• Before and after images:
===============

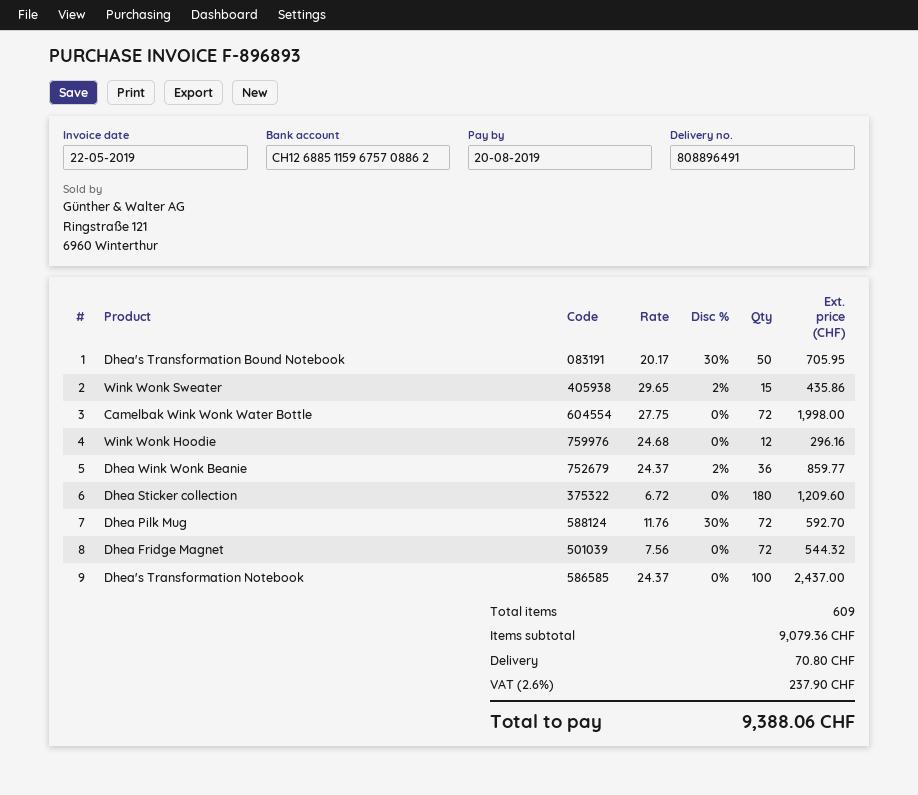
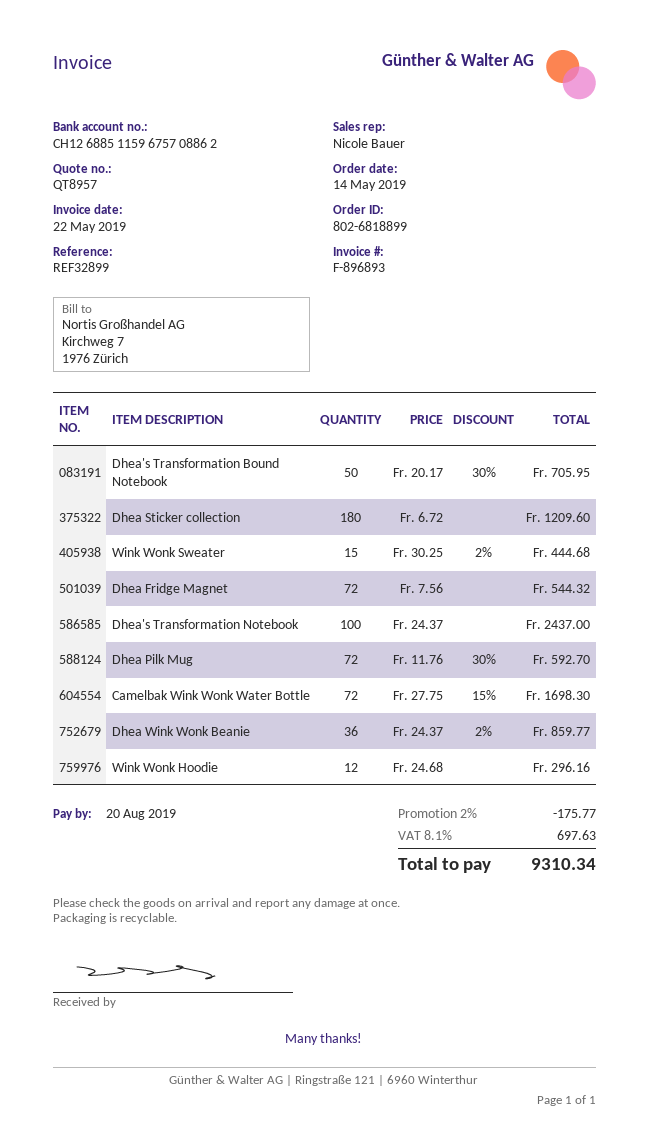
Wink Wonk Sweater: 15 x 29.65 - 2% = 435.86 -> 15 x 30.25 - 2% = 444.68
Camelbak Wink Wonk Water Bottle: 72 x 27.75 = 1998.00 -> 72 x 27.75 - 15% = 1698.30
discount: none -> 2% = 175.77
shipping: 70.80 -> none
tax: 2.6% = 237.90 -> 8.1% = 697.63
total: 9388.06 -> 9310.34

===============

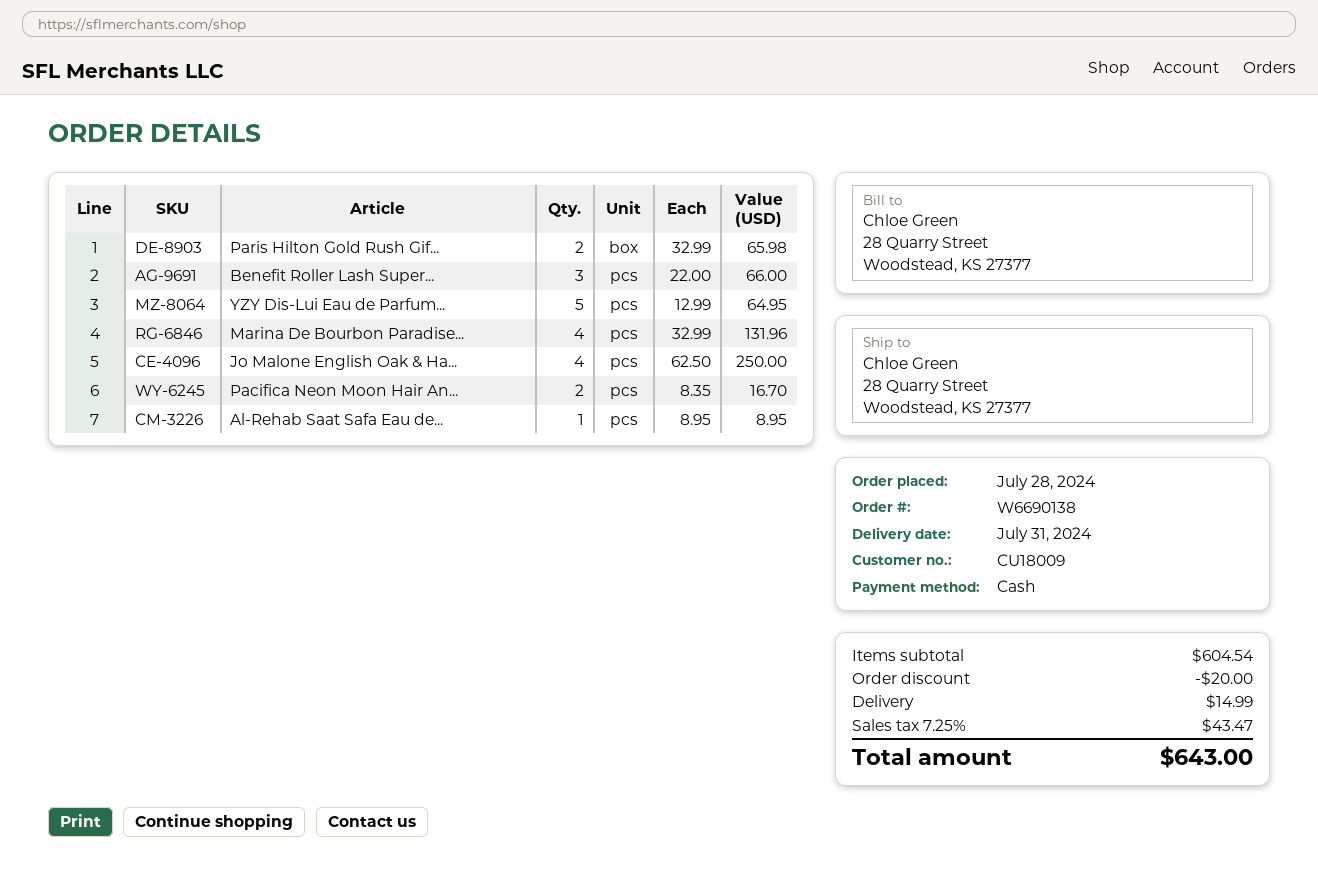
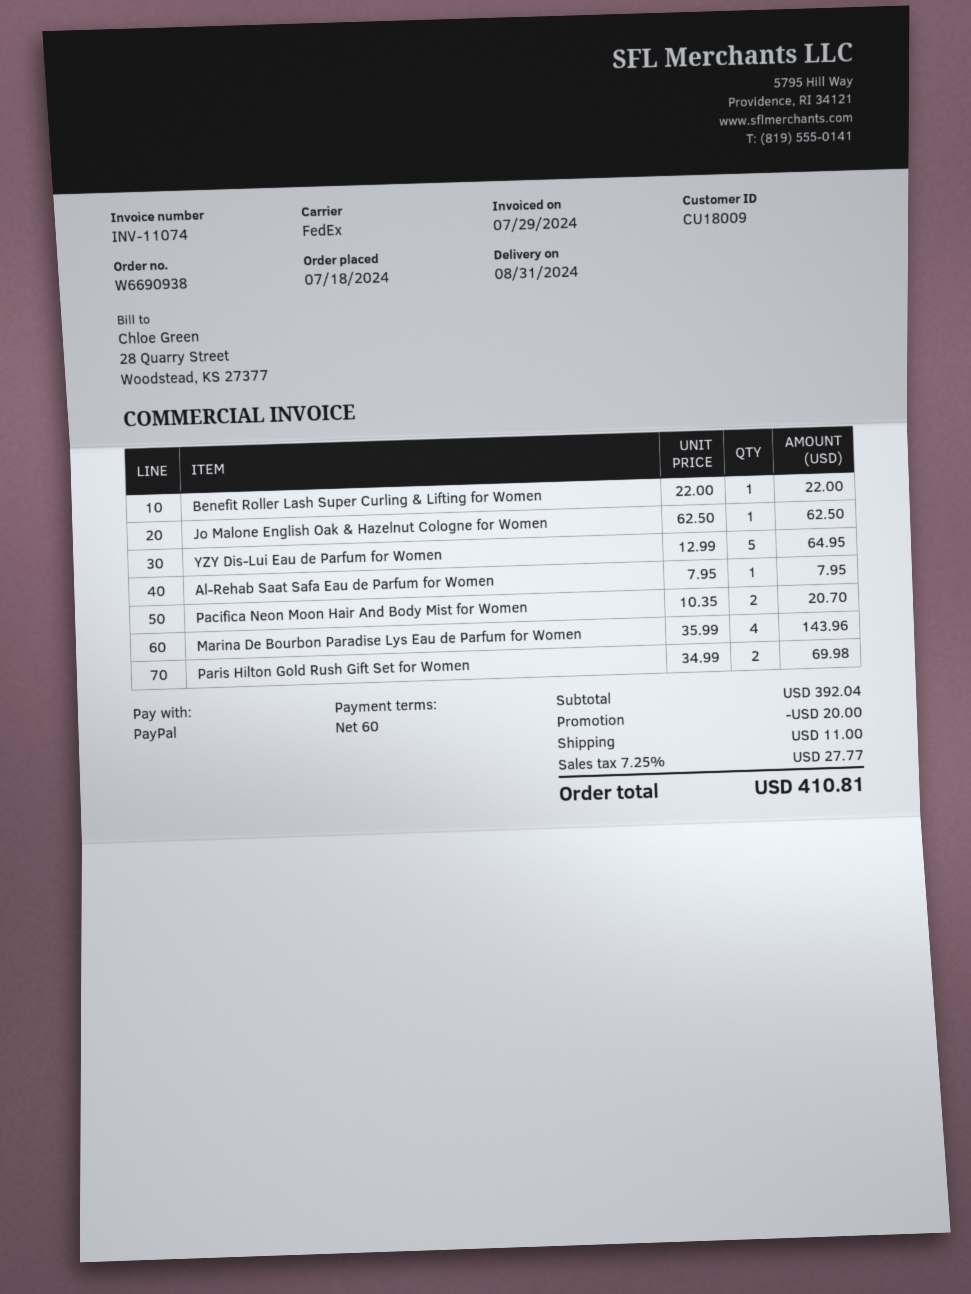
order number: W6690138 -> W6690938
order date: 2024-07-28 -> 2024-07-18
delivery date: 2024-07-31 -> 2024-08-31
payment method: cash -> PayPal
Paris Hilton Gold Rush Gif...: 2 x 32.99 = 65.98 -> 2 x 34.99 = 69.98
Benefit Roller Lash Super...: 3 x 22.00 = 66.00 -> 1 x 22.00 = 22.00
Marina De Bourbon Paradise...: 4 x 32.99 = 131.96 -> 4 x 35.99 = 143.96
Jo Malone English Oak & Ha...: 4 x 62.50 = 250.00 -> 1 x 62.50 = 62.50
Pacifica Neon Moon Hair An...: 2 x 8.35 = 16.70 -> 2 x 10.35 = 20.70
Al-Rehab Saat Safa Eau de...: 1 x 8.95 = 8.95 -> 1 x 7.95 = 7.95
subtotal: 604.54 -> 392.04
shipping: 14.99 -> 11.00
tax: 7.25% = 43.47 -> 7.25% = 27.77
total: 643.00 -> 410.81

===============

• Instructions to follow: Search the entries for "date" and show every line that has it.

• Task solution:
order date: 2024-07-28 -> 2024-07-18
delivery date: 2024-07-31 -> 2024-08-31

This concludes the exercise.